Berdasarkan latar belakang di atas, maka peneliti tertarik untuk
mengambil judul: Analisis Perataan Laba dan Faktor- Faktor yang
Mempengaruhinya Pada Perusahaan Manufaktur Sektor Aneka Industri
1.2. Rumusan masalah
Berdasarkan latar belakang tersebut, penulis merumuskan masalah
sebagai berikut :
1. Apakah asimetri informasi mempengaruhi perataan laba (income smoothing)
dengan item operating income pada perusahaan manufaktur sektor aneka
industri?
2. Apakah asimetri informasi mempengaruhi perataan laba (income smoothing)
dengan item pretax income pada perusahaan manufaktur sektor aneka
industri?

3. Apakah asimetri informasi mempengaruhi perataan laba (income smoothing)
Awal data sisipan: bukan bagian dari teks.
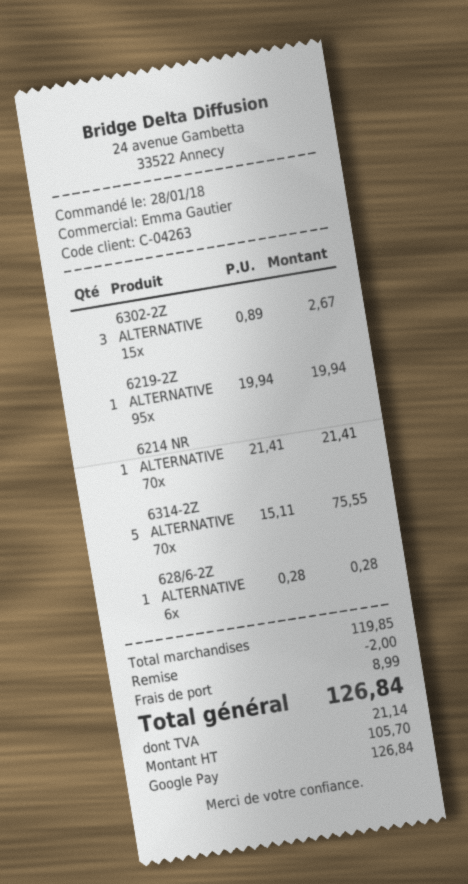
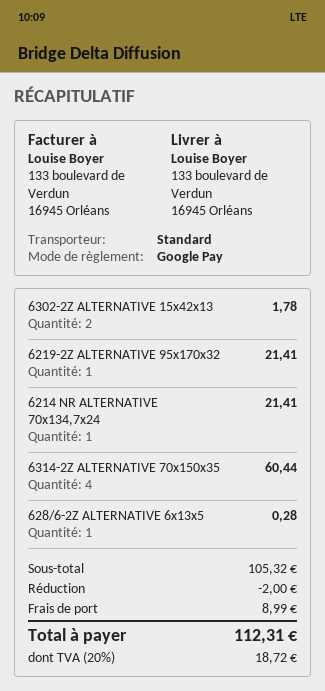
6302-2Z ALTERNATIVE 15x: 3 for 2.67 -> 2 for 1.78
6219-2Z ALTERNATIVE 95x: 1 for 19.94 -> 1 for 21.41
6314-2Z ALTERNATIVE 70x: 5 for 75.55 -> 4 for 60.44
subtotal: 119.85 -> 105.32
tax: 21.14 -> 18.72
total: 126.84 -> 112.31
dengan item net income pada perusahaan manufaktur sektor aneka industri?
4. Apakah profitabilitas mempengaruhi perataan laba (income smoothing) dengan
item operating income pada perusahaan manufaktur sektor aneka industri?
5. Apakah profitabilitas mempengaruhi perataan laba (income smoothing) dengan
item pretax income pada perusahaan manufaktur sektor aneka industri?
6. Apakah profitabilitas mempengaruhi perataan laba (income smoothing) dengan
item net income pada perusahaan manufaktur sektor aneka industri?
7. Apakah financial leverage mempengaruhi perataan laba (income smoothing)
dengan item operating income pada perusahaan manufaktur sektor aneka
industri?
8. Apakah financial leverage mempengaruhi perataan laba (income smoothing)
dengan item pretax income pada perusahaan manufaktur sektor aneka
industri?
9. Apakah financial leverage mempengaruhi perataan laba (income smoothing)
dengan item net income pada perusahaan manufaktur sektor aneka industri?
10. Apakah free cash flow mempengaruhi perataan laba (income smoothing) dengan
item operating income pada perusahaan manufaktur sektor aneka industri?
11. Apakah free cash flow mempengaruhi perataan laba (income smoothing) dengan
item pretax income pada perusahaan manufaktur sektor aneka industri?
12. Apakah free cash flow mempengaruhi perataan laba (income smoothing) dengan
item net income pada perusahaan manufaktur sektor aneka industri?
1.3. Tujuan Penelitian
Berdasarkan rumusan masalah, didapatkan tujuan penelitian yaitu untuk
mengetahui adanya pengaruh asimetri informasi, profitabilitas, financial leverage
dan free cash flow terhadap perataan laba (income smoothing) pada perusahaan
manufaktur sektor aneka industri.
1.4. Manfaat Penelitian

Manfaat yang diharapkan penulis adalah manfaat dari segi akademik dan
praktisi sebagai berikut:
1. Dari segi akademik, hasil penelitian ini dapat membantu atau

dijadikan

referensi dalam pengembangan penelitian yang bersangkutan dengan perataan


laba (income smoothing).
2. Dari segi praktisi, hasil penelitian ini dapat menambah pengetahuan mengenai
faktor-faktor yang mempengaruhi praktik perataan laba pada perusahaanperusahaan di Indonesia serta memberikan informasi ilmiah yang akan
bermanfaat dalam proses pengambilan keputusan.
1.5. Orisinalitas penulisan
Penelitian tentang perataan laba telah banyak dilakukan seperti yang
dilakukan oleh Stuart E. Michelson et. al (1999), Widyastuti (2009), Wimbari
(1998), Zuhroh (1996), dan lain-lain, tetapi penelitian ini akan memiliki
perbedaan dari penelitian sebelumnya yang mana penelitian ini akan menguji
pengaruh perataan laba dengan menggunakan tiga item perhitungan yaitu
operating income, pretax income, dan net income untuk menghitung perataan
laba tersebut disertai dengan variabel independen yang berbeda.